Vijven trachten zich niet door de maalstroom van gevoelens en belevenissen te laten meesleuren, maar in plaats daarvan een soort objectiviteit te ontwikkelen. Ze hechten eraan om hun kalmte te bewaren en gevoelens de baas te blijven. Niemand mag aan ze merken dat ze woedend of verliefd zijn. Dat gaat zover dat ze er moeite mee hebben hun gevoelens te tonen, zelfs als ze dat willen. De buitenwereld krijgt daardoor de indruk dat ze verwaand en koel zijn, niemand nodig hebben en zich boven hun medemensen verheven voelen.
In werkelijkheid hebben de meeste vijven een intensief gevoelsleven; maar het is alsof hun gevoelens tijdens een gebeurtenis blokkeren. Eerst nemen vijven waar wat er gebeurt en kunnen daar in zekere zin objectief naast staan. Dan beginnen vijven te oordelen vanuit het hoofd en vervolgens worden de gevoelens geordend en op een rijtje gezet.
Veel grote filosofen waren vijven. Zij leefden meestal nogal teruggetrokken en beoordeelden de wereld vanuit hun ivoren toren. Naast filosofie voelen vijven zich aangetrokken door de religieuze mystiek. Vijven vinden makkelijker toegang tot het innerlijke waarnemen, het schouwen met het geestesoog, dan anderen. Er zijn vijven die grote contemplatieve gaven hebben.
Vijven hebben de zekerheid nodig dat ze echt de hele zaak hebben begrepen, voordat ze zich rijp voelen voor welke taak dan ook.
Vijven trachten alles te vermijden wat de aandacht zou kunnen trekken. Vijven willen zichzelf niet bloot geven en gunnen anderen geen kijkje in hun innerlijk. Als het onvermijdelijk is om iets over zichzelf te vertellen, wachten ze doorgaans tot het laatst en vertellen zo weinig mogelijk. Maar ze luisteren goed naar wat anderen zeggen, niets ontsnapt aan hun aandacht. In een kloostergemeenschap willen vijven meestal een zolderkamertje hebben aan het einde van de gang. Daar lopen ze het minst gevaar dat iemand bij hen binnendringt. Teveel mensen en teveel nabijheid ervaren vijven als vermoeiend. Ze hebben tijd voor zichzelf nodig om hun gedachten en gevoelens te ordenen en zich innerlijk op nieuwe ontmoetingen voor te bereiden.
Wat onontwikkelde vijven niet begrijpen, daar gaan zij niet op in. Zij kunnen afstandelijk zijn, nihilistisch, zonder lichamelijkheid, gevoelens, waardeoordelen en daden.

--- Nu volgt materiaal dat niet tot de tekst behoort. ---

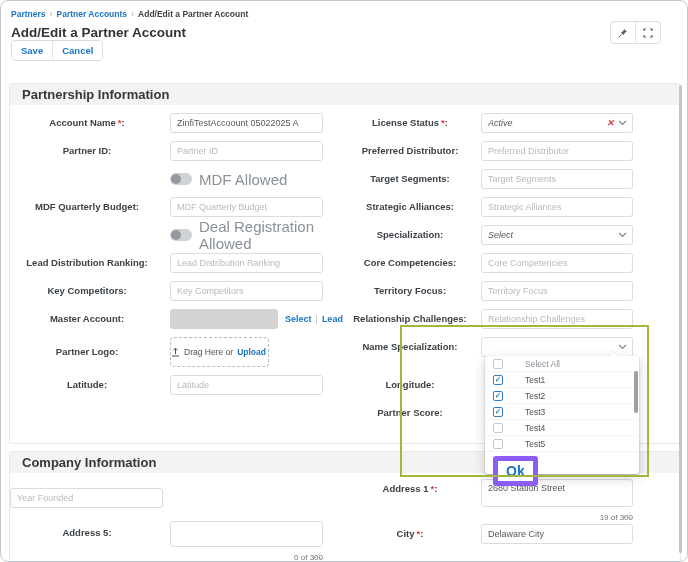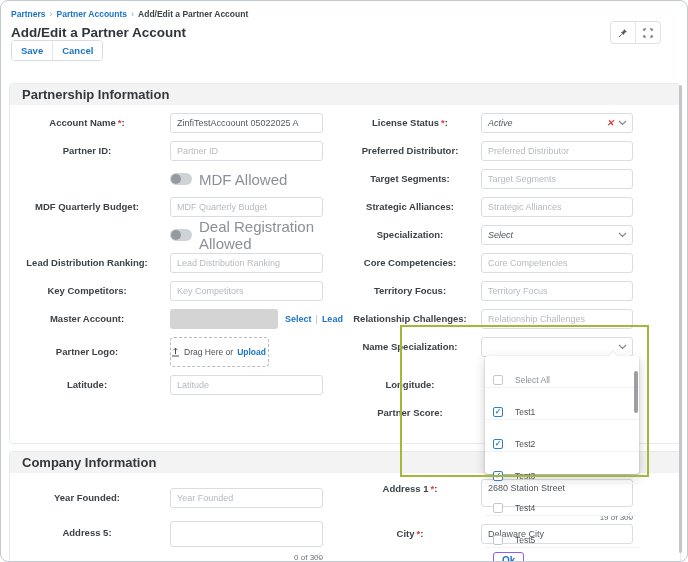--- a/index.html
+++ b/index.html
@@ -77,7 +77,7 @@
               border-radius:3px; box-shadow:0 1px 2px rgba(0,0,0,.25), 0 4px 12px rgba(0,0,0,.18); }
   .dd-notch { position:absolute; top:-4px; left:124px; width:8px; height:8px; background:#fff; transform:rotate(45deg);
               border-left:1px solid #ececec; border-top:1px solid #ececec; }
-  .dd-item { height:16px; display:flex; align-items:center; gap:12px; padding:0 8px; border-bottom:1px solid #f3f4f5; cursor:pointer;margin-top:16px; }
+  .dd-item { height:16px; display:flex; align-items:center; gap:22px; padding:0 8px; border-bottom:1px solid #f3f4f5; cursor:pointer; }
   .dd-item:first-child { border-bottom:1px solid #eceeef; }
   .cb { width:10px; height:10px; border:1px solid #c3c8cc; border-radius:2px; background:#fff; flex:none;
         display:flex; align-items:center; justify-content:center; font-size:8px; color:transparent; }

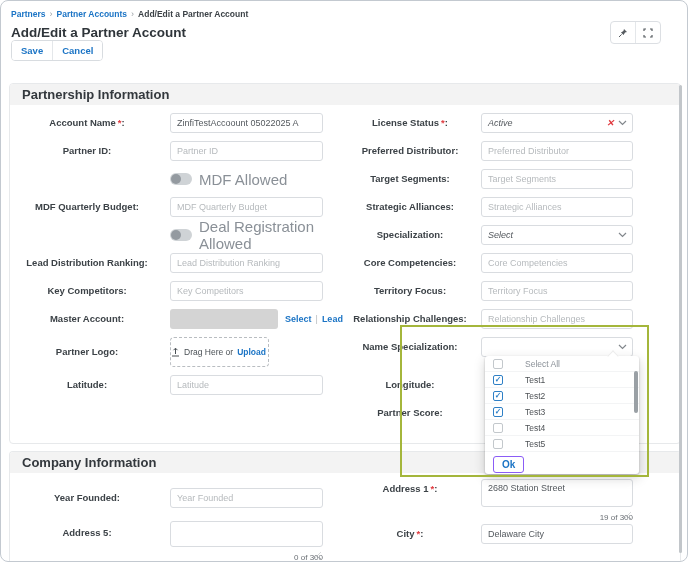--- a/index.html
+++ b/index.html
@@ -86,8 +86,8 @@
   .dd-item .opt-label { font-size:8.5px; color:#4e5256; }
   .dd-item.select-all .opt-label { color:#8a9097; }
   .dd-footer { display:flex; padding:4px 8px; }
-  .ok-btn { border:1px solid #8b5cf6; border-radius:3px; background:#fff; color:#1b74c5; font-weight:700;
-            font-size:10px; padding:2px 8px; cursor:pointer; font-family:inherit; }
+  .ok-btn { border:5px solid #8b5cf6; border-radius:3px; background:#fff; color:#1b74c5; font-weight:700;
+            font-size:14px; padding:2px 8px; cursor:pointer; font-family:inherit; }
   .dd-scroll { position:absolute; right:1px; top:15px; width:4px; height:42px; background:#9aa0a5; border-radius:2px; }
 
   

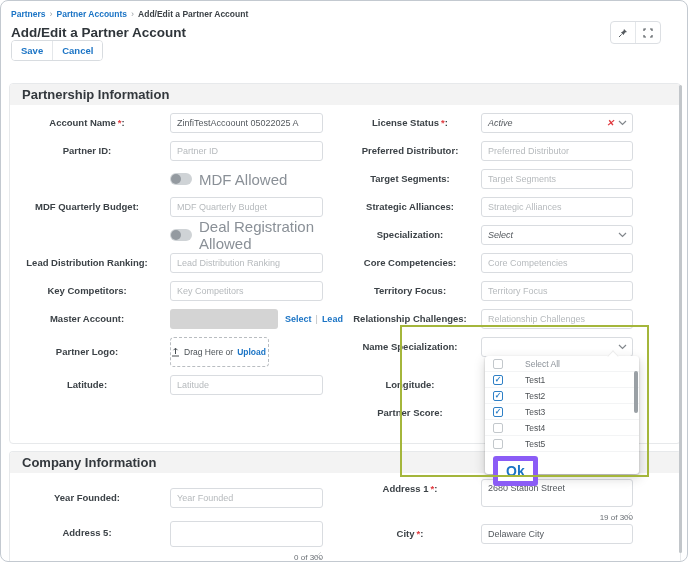--- a/index.html
+++ b/index.html
@@ -268,7 +268,6 @@
     <div class="cols">
       <div class="col col-left">
         <div class="row" style="height:42px;">
-          <div class="lbl"><span>Year Founded</span><span>:</span></div>
           <input class="field" type="text" placeholder="Year Founded" style="">
         </div>
         <div class="row ta-row" style="height:44px;">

De verleiding voor vijven is kennis. Kennis is macht voor hen. Geestelijke denkstelsels, die het heelal of de menselijke geest trachten te verklaren, boeien hen: psychoanalytische modellen, typologiën, de evolutieleer, erfelijkheidsleer, de quantumtheorie, vreemde culturen, gebruiken en gewoonten. Veel vijven zijn liefhebbers van het enneagram.
Het afweermechanisme van vijven heet terugtrekken. Een ander heet segmentering: ze delen hun bestaan op in een aantal onafhankelijk van elkaar bestaande afdelingen. Onontwikkelde vijven zijn bang voor persoonlijke betrokkenheid. Zij vertoeven graag in de abstracte wereld van denkbeelden. Ze verklaren de wereld, maar doen zelden iets om haar te verbeteren. Zij willen niet meer dan samenhangen begrijpen. Ze hebben een waardevrije onderzoeksdrang.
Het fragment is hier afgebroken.